--- START ---
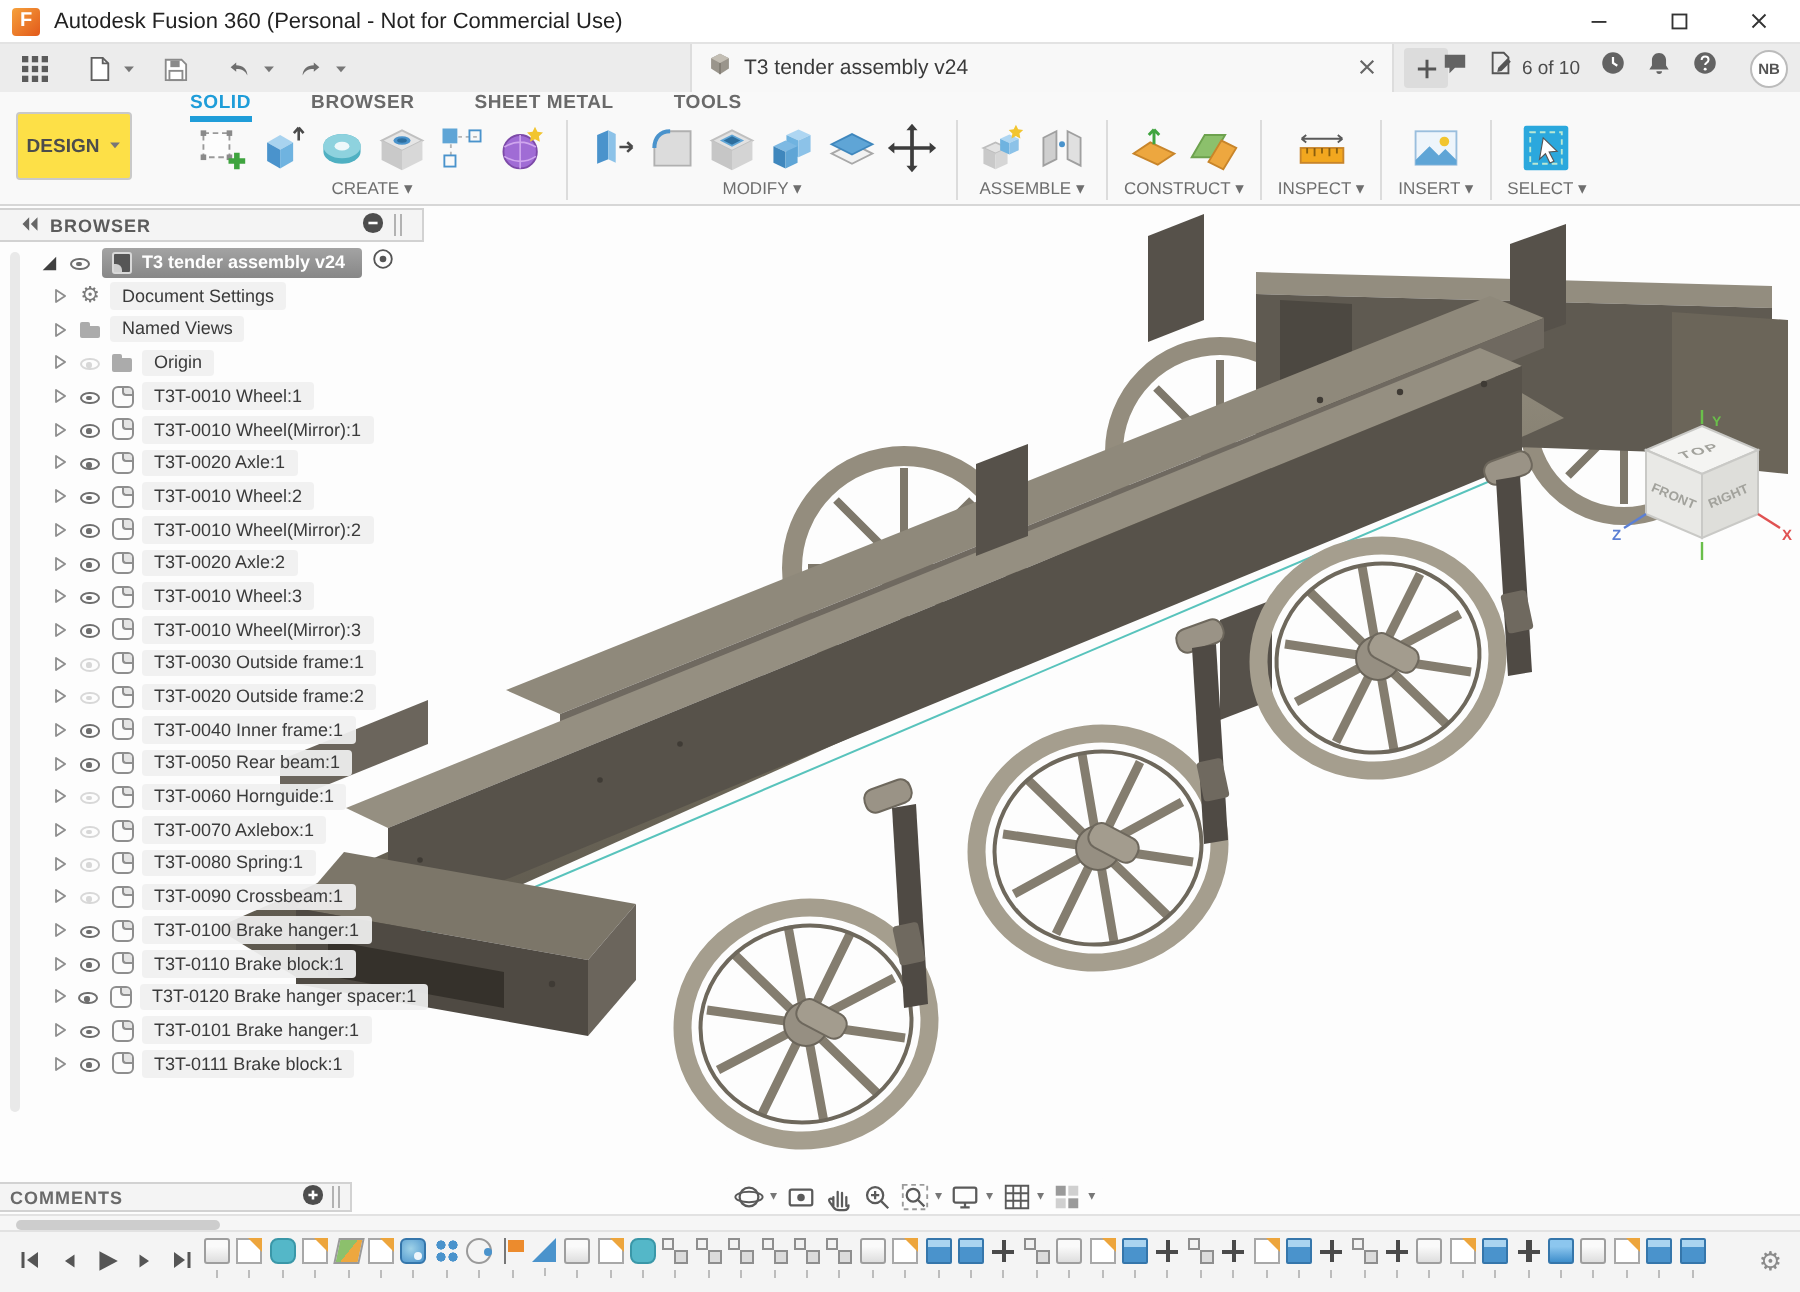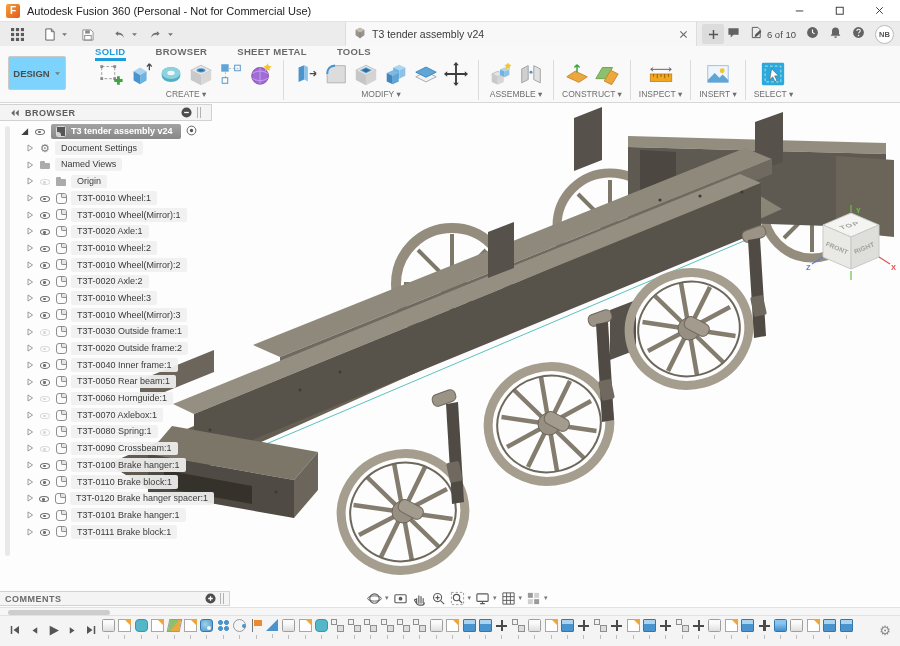--- a/index.html
+++ b/index.html
@@ -27,7 +27,7 @@
   .appbar-right{position:absolute;right:6px;top:0;height:24px;display:flex;align-items:center;gap:10px;}
   .counter-text{font-size:9.5px;color:#4c4c4c;margin-left:-6px;}
   .avatar{width:17px;height:17px;border-radius:50%;border:1px solid #bbb;background:#fff;display:flex;align-items:center;
-          justify-content:center;font-size:7.5px;font-weight:bold;color:#555;}
+          justify-content:center;font-size:7.5px;font-weight:bold;color:#555;margin-left:6px;}
   
   .ribbon{left:0;top:46px;width:900px;height:57px;background:#f9f9f9;border-bottom:1px solid #d7d7d7;box-sizing:border-box;}
   .rtabs{position:absolute;left:95px;top:0;height:15px;display:flex;gap:30px;}

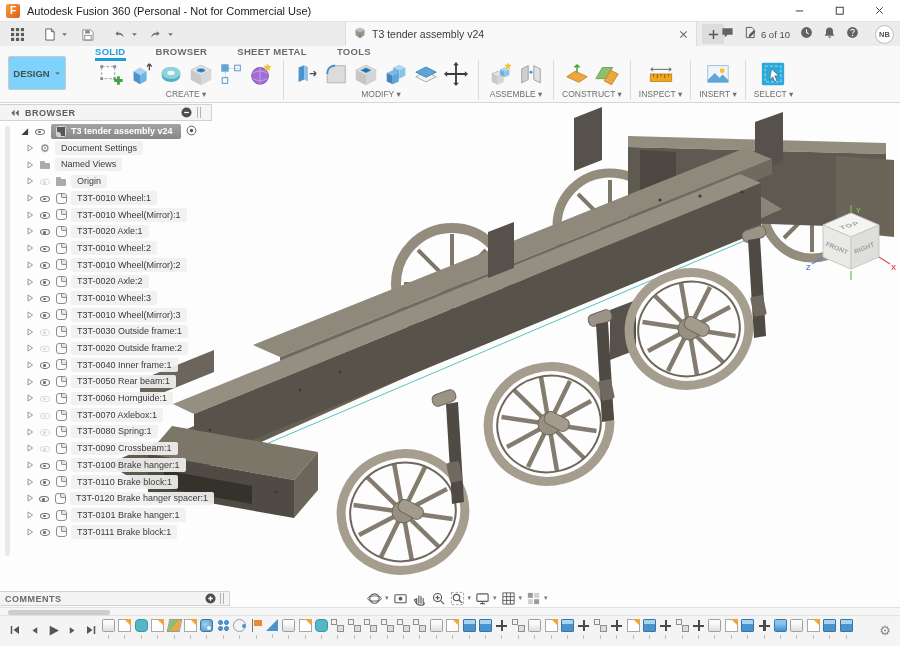--- a/index.html
+++ b/index.html
@@ -33,7 +33,7 @@
   .rtabs{position:absolute;left:95px;top:0;height:15px;display:flex;gap:30px;}
   .rtab{font-size:9.5px;font-weight:bold;color:#6a6a6a;letter-spacing:.3px;padding-bottom:2px;}
   .rtab.active{color:#1f9dd9;border-bottom:3px solid #1f9dd9;}
-  .designbtn{position:absolute;left:8px;top:10px;width:56px;height:32px;background:#7dd3fc;border:1px solid #c9c9c9;border-radius:2px;
+  .designbtn{position:absolute;left:8px;top:10px;width:56px;height:32px;background:#fde047;border:1px solid #c9c9c9;border-radius:2px;
              display:flex;align-items:center;justify-content:center;gap:4px;font-size:9.5px;font-weight:bold;color:#4c4c4c;}
   .rgroups{position:absolute;left:92px;top:14px;display:flex;align-items:flex-start;}
   .rgroup{display:flex;flex-direction:column;align-items:center;padding:0 5px;}

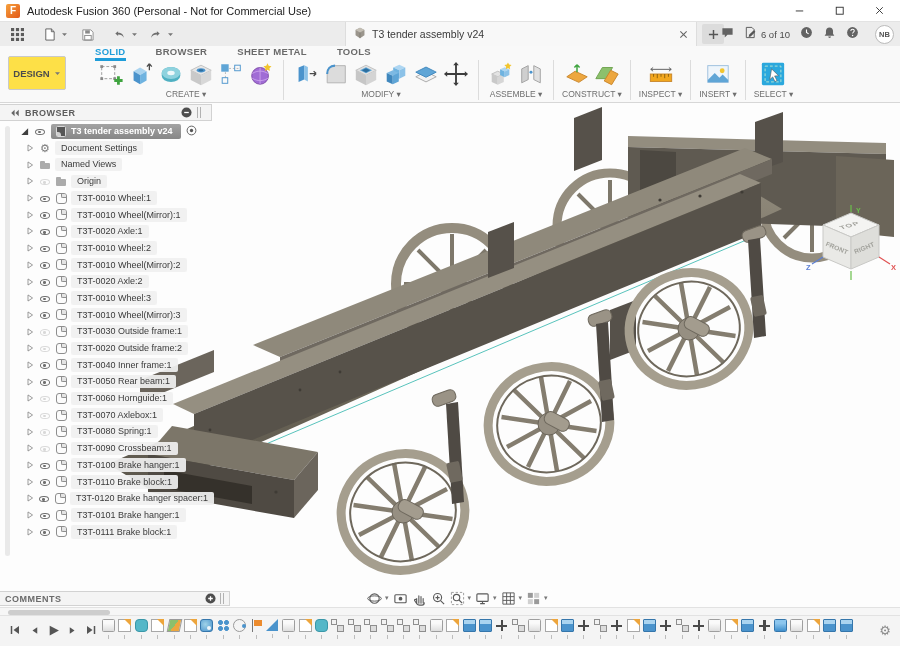--- a/index.html
+++ b/index.html
@@ -76,7 +76,7 @@
   .rootpill .rdoc::after{content:"";position:absolute;left:1px;bottom:1px;width:4px;height:4px;background:#cfcfcf;border-radius:0 3px 0 0;}
   .rootlabel{font-size:9px;font-weight:bold;color:#fff;white-space:nowrap;}
   
-  .commentsbar{position:absolute;left:0;top:488px;width:230px;height:15px;background:#f4f4f4;border:1px solid #d2d2d2;border-left:none;
+  .commentsbar{position:absolute;left:0;top:488px;width:176px;height:15px;background:#f4f4f4;border:1px solid #d2d2d2;border-left:none;
                display:flex;align-items:center;padding:0 5px;box-sizing:border-box;gap:4px;}
   .commentsbar .ptitle{font-size:9px;font-weight:bold;color:#6a6a6a;letter-spacing:.5px;flex:1;}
--- END ---
Description of the task - The total, and only the total: count the lines above that contain "letter".

Task output - 2